Carne, sempre più carne. Impossibile dare dati precisi sull'industria globale del comparto, né per quantità né per valore (le stime più espansive parlano di 741 miliardi di dollari all'anno). Ma per dare un'idea della crescita di livello esponenziale della produzione di carne può essere significativo raccontare vita e misure del pollo medio nell'arco di neanche cento anni. Nel 1925 il pollo andava in vendita negli Usa a 112 giorni di vita con un peso di 1 kg e 100 grammi. Ora arriva al consumatore in meno della metà del tempo, a soli 48 giorni, ma ad un peso più che doppio, cioè a 2 kg e 800 grammi.
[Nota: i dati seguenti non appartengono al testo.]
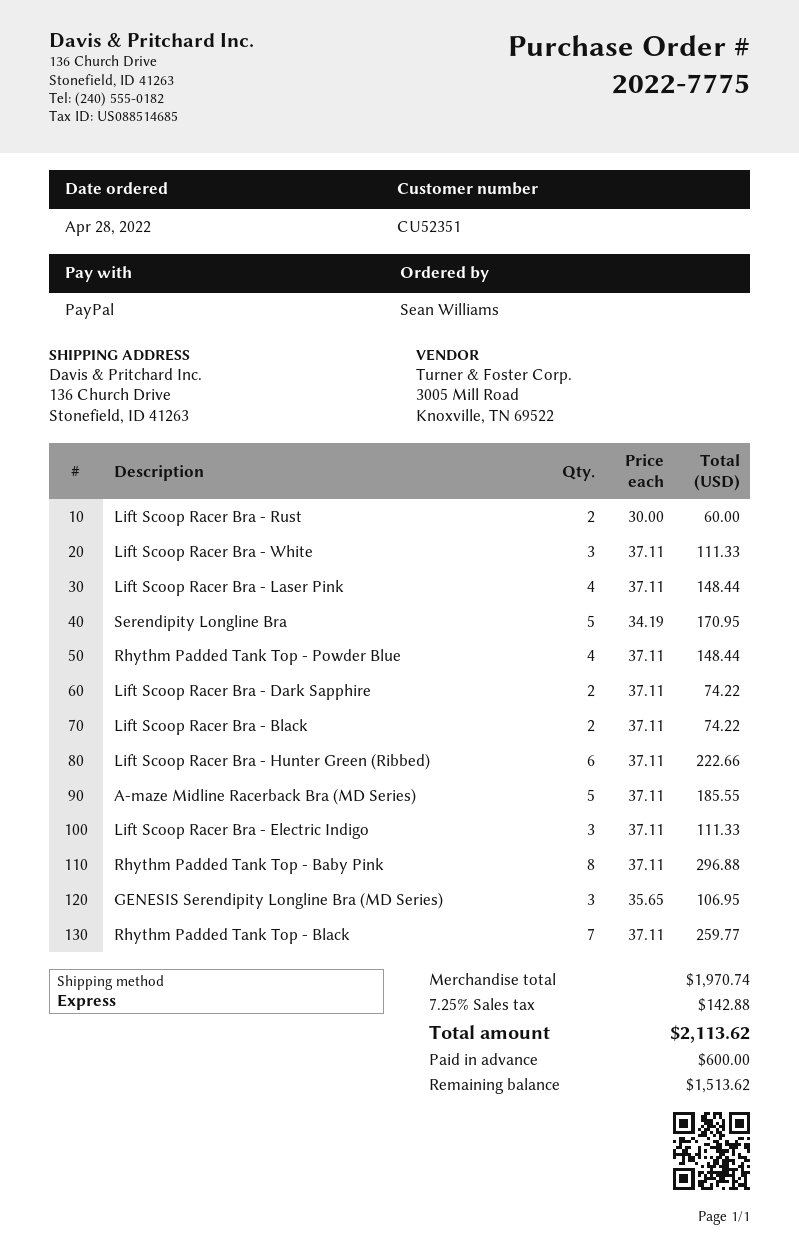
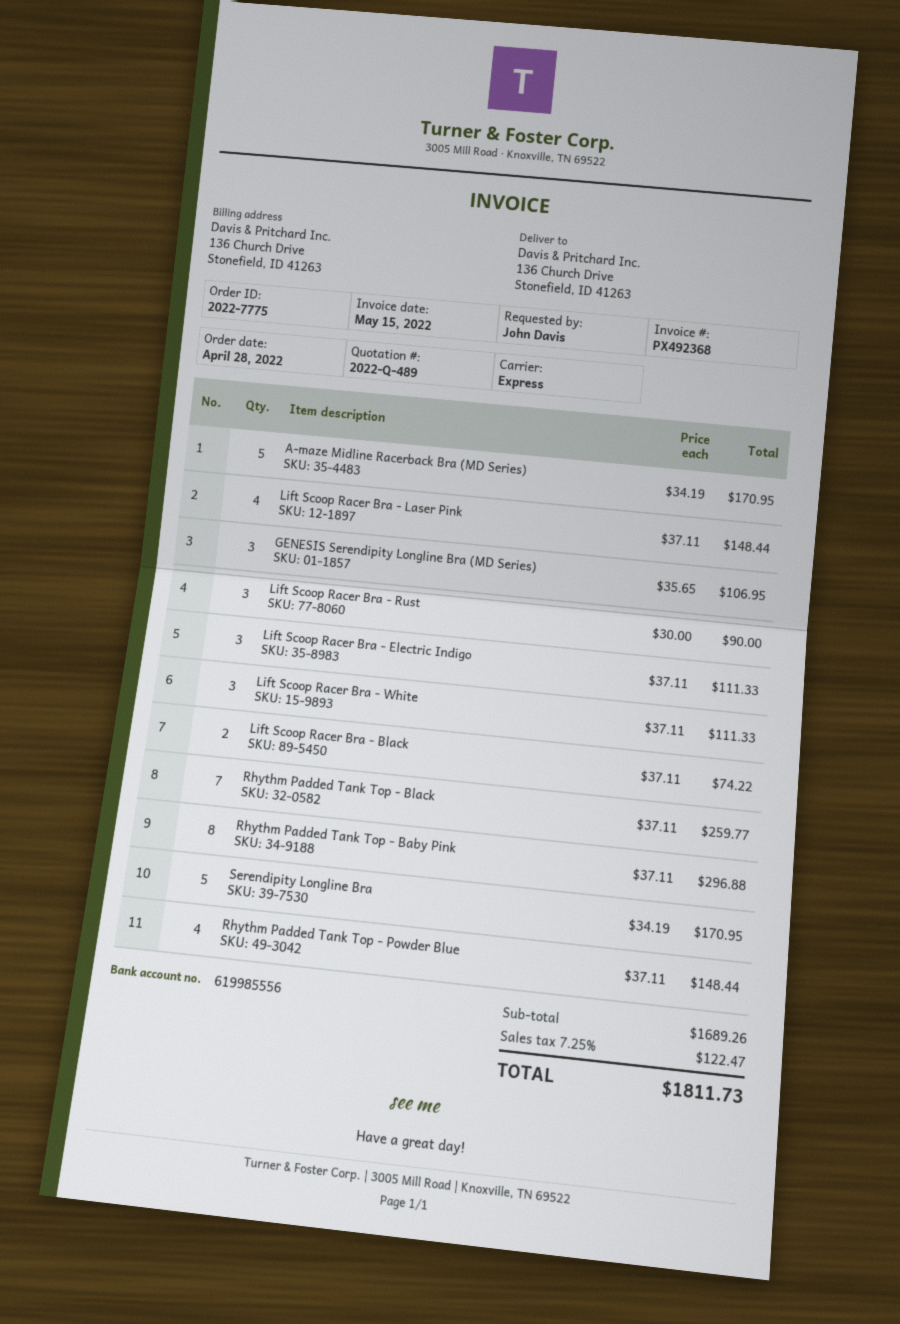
ordered by: Sean Williams -> John Davis
Lift Scoop Racer Bra - Rust: 2 x 30.00 = 60.00 -> 3 x 30.00 = 90.00
Lift Scoop Racer Bra - Dark Sapphire: 2 x 37.11 = 74.22 -> none
Lift Scoop Racer Bra - Hunter Green (Ribbed): 6 x 37.11 = 222.66 -> none
A-maze Midline Racerback Bra (MD Series): 5 x 37.11 = 185.55 -> 5 x 34.19 = 170.95
subtotal: 1970.74 -> 1689.26
tax: 7.25% = 142.88 -> 7.25% = 122.47
total: 2113.62 -> 1811.73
Un effetto mongolfiera frutto di consumi ambientali ormai sfrenati, soprattutto in termini di acqua. Secondo alcuni studi il consumo di quella potabile da parte degli allevamenti sarebbe del 70% del totale, secondo altre stime più recenti, del 2013, l'assorbimento arriverebbe addirittura al 92%. Valori che non devono sembrare assurdi se si citano le stime sulle necessità per singola tipologia di prodotto. Per ottenere un chilo di vegetali servono 322 litri d'acqua, per un chilo di frutta 962 litri. Se ci si sposta nel regno animale le necessità si moltiplicano: per un chilo di pollo occorrono oltre 4 mila litri d'acqua, per il suino 6 mila, fino alla stratosferica quantità di 15 mila litri d'acqua per avere un chilo di carne bovina.
Ma non basta. L'umanità, per soddisfare la sua fame crescente di carne, deve pagare altri prezzi. Gli allevamenti intensivi sono notoriamente tra le più potenti fonti di emissioni nocive: sia a livello atmosferico – le tre più grandi industrie del settore al mondo emettono tanto gas serra quanto l'intera Francia – sia a livello dei corsi d'acqua e suolo circostante, con nitrati e fosfati che favoriscono l'eutrofizzazione del territorio. L'impatto maggiore, tuttavia, è proprio diretto su chi mangia carne: quello di sviluppare una pericolosa resistenza agli antibiotici. La possibile soluzione o almeno l'attenuazione di tutti questi effetti? La svolta vegana oppure la riduzione delle razioni. Sarebbe, poi, auspicabile il potenziamento degli allevamenti biologici, al momento minoritari: in Europa sono solo il 5,7%.